PROVIDED ENTRIES |
---+---

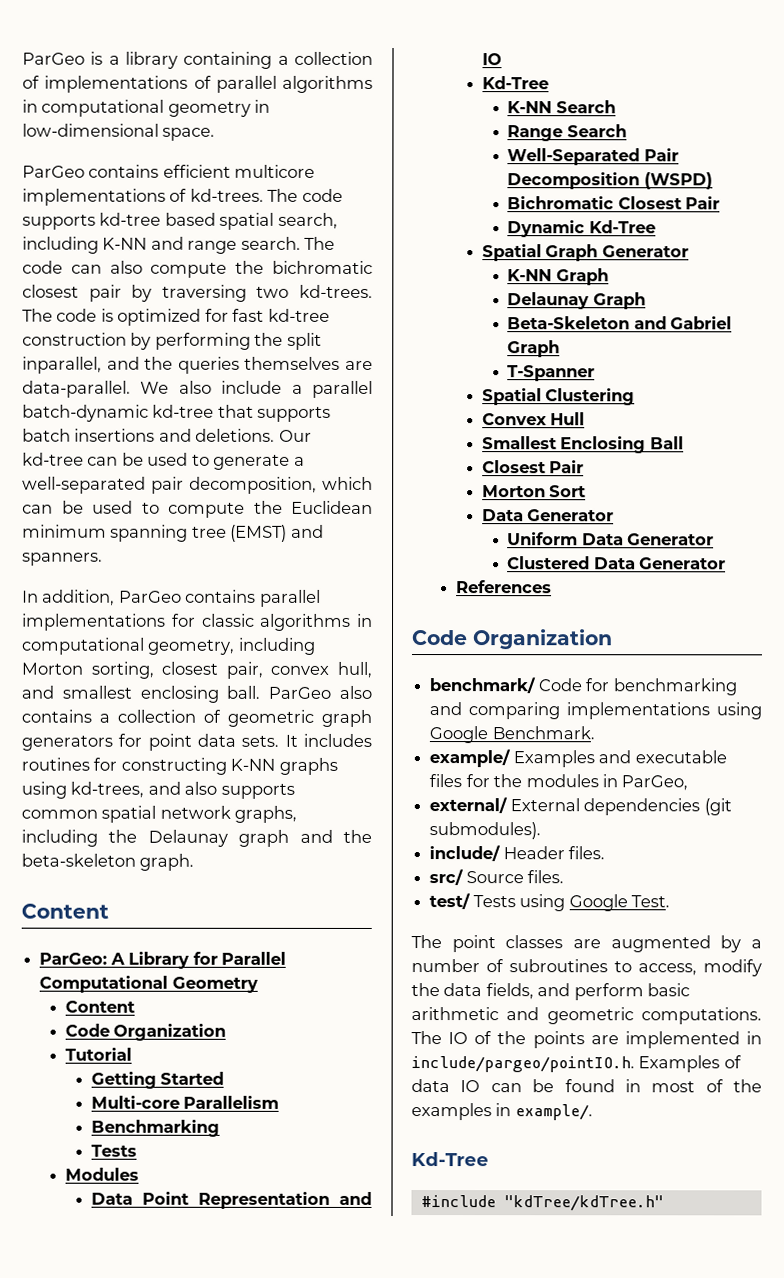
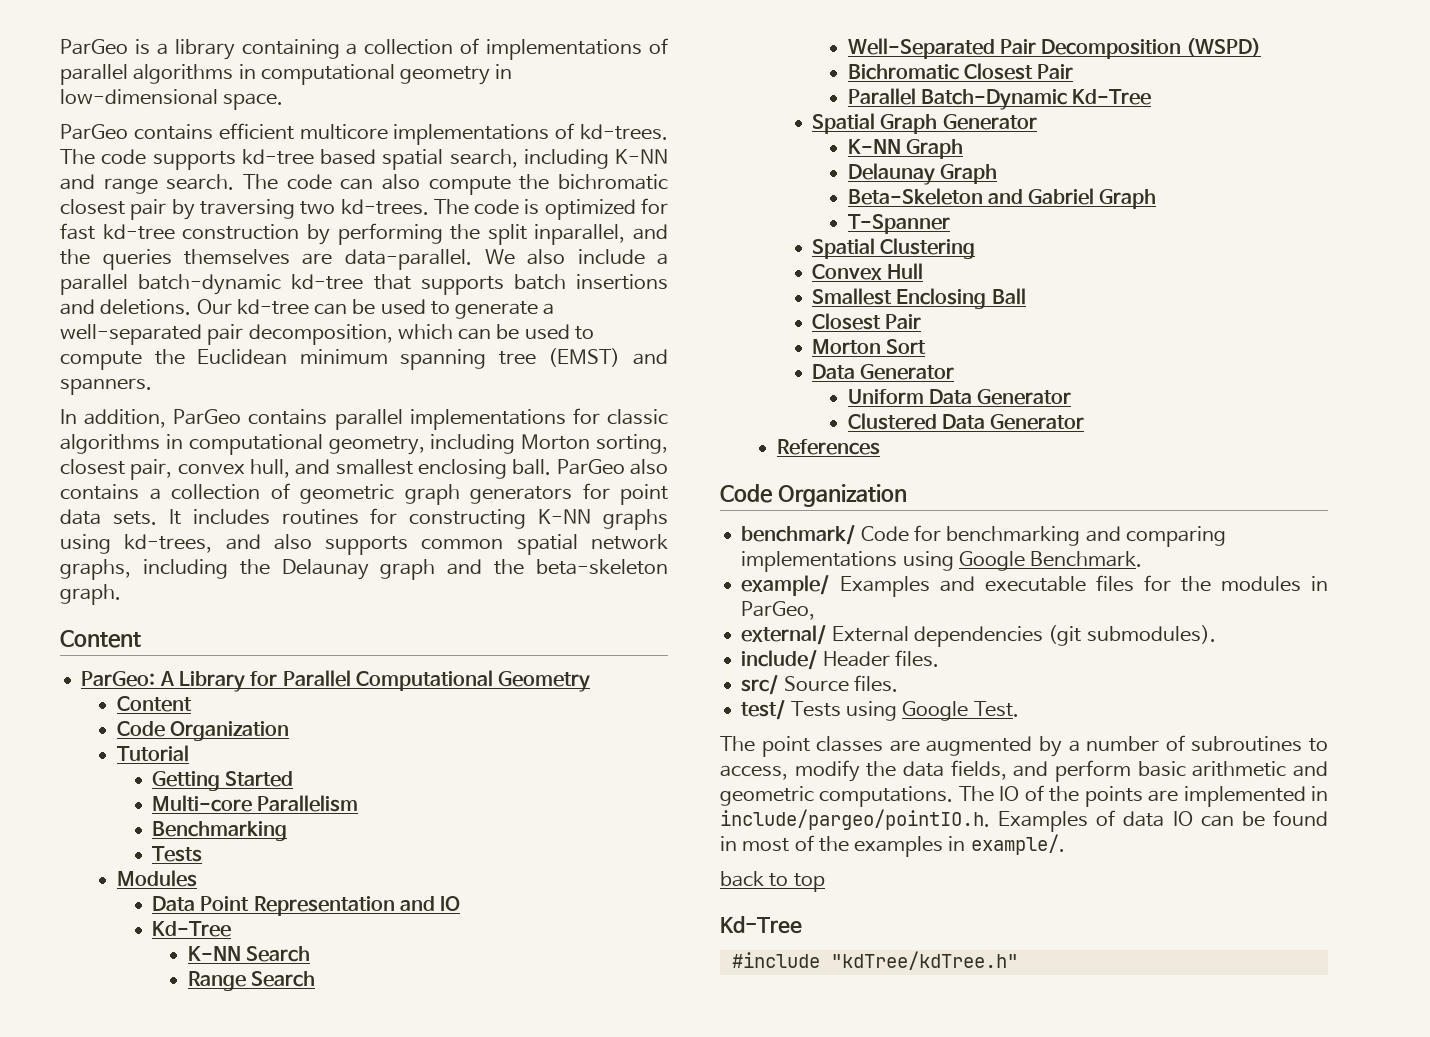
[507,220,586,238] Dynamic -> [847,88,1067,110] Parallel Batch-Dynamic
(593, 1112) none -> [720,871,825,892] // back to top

---+---

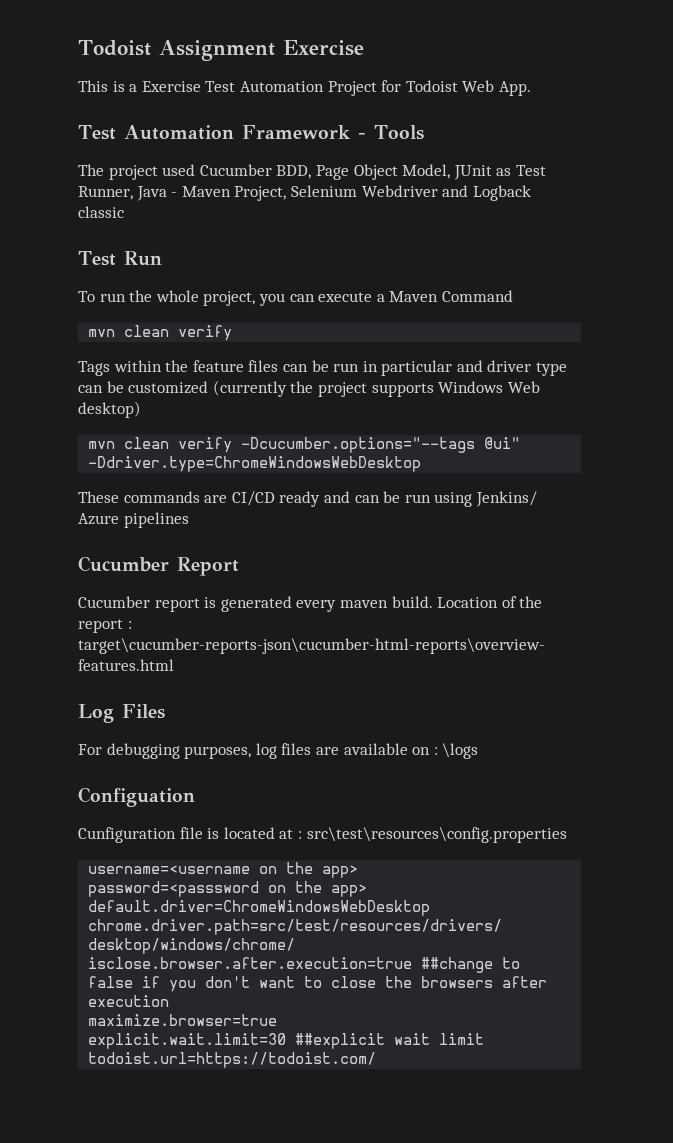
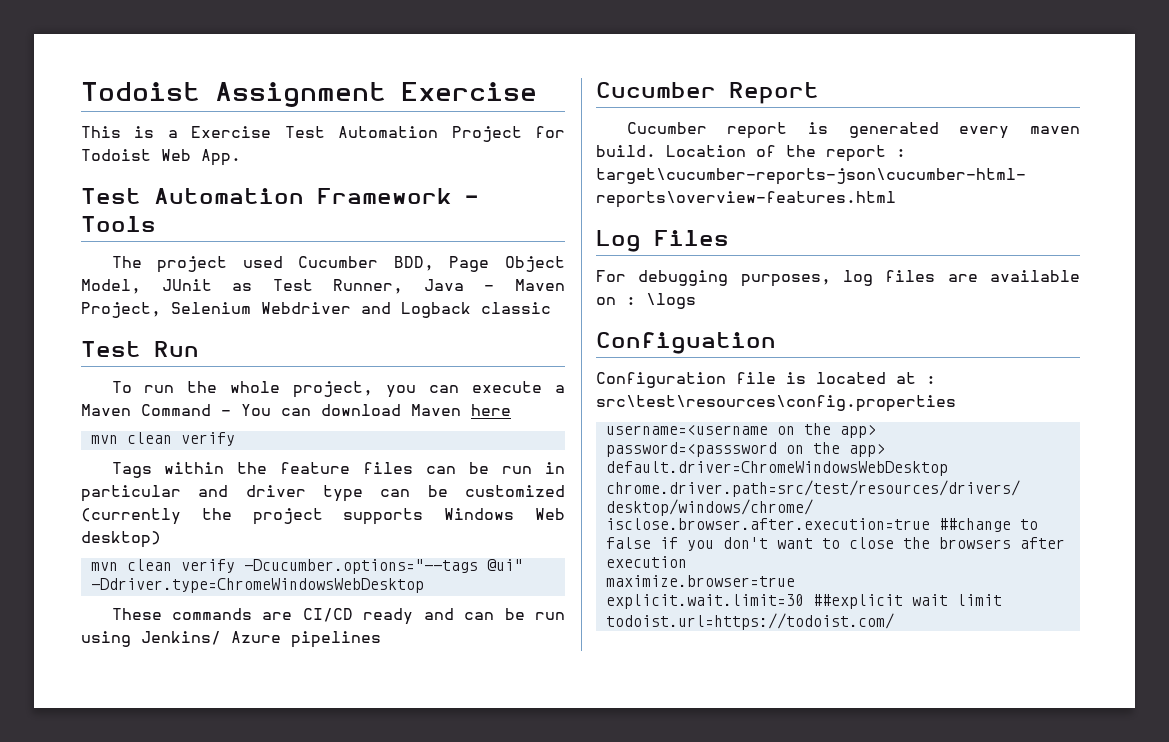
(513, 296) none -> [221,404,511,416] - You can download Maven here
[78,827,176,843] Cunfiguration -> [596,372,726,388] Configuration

---+---

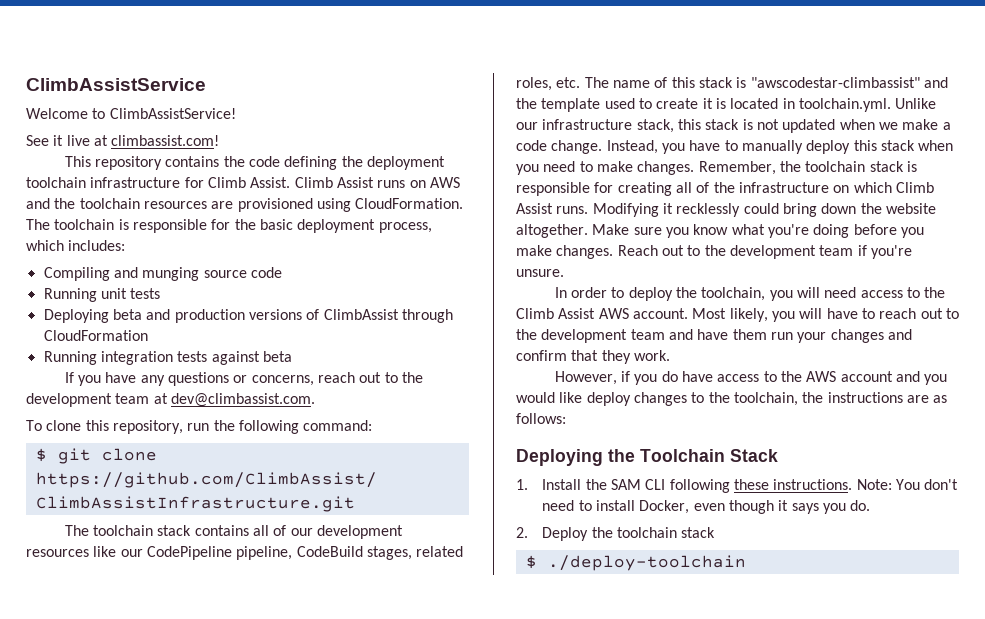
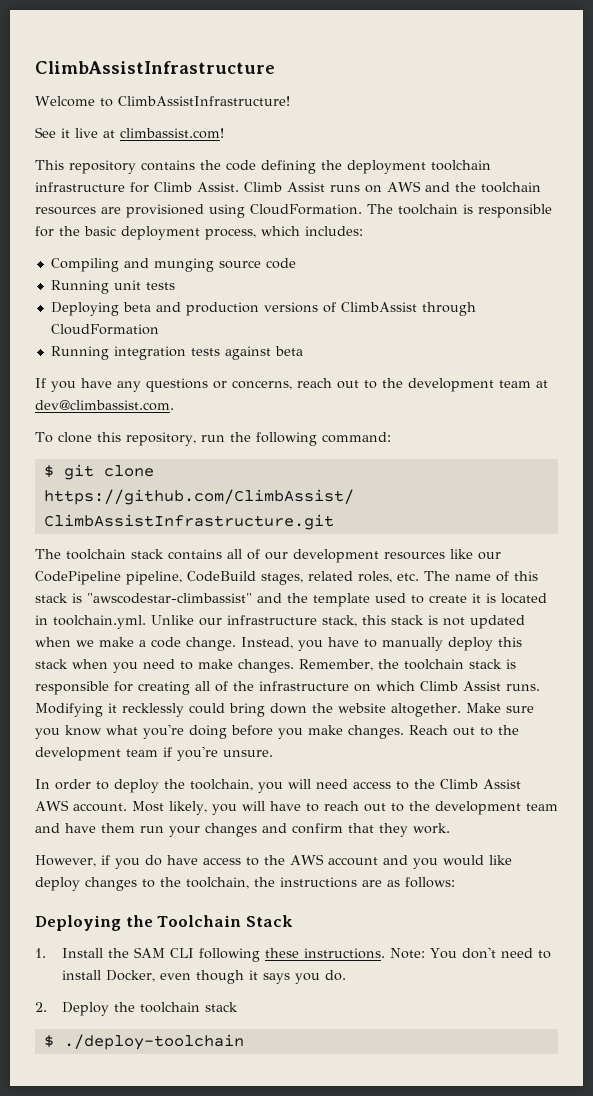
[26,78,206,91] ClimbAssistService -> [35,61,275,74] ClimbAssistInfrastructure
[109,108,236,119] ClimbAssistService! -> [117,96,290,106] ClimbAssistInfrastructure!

---+---

Write out, from the lines above, only those from the line with "[507,220,586,238] Dynamic ->" to the line with "(593, 1112) none", exactly as given, including the first and the last.

[507,220,586,238] Dynamic -> [847,88,1067,110] Parallel Batch-Dynamic
(593, 1112) none -> [720,871,825,892] // back to top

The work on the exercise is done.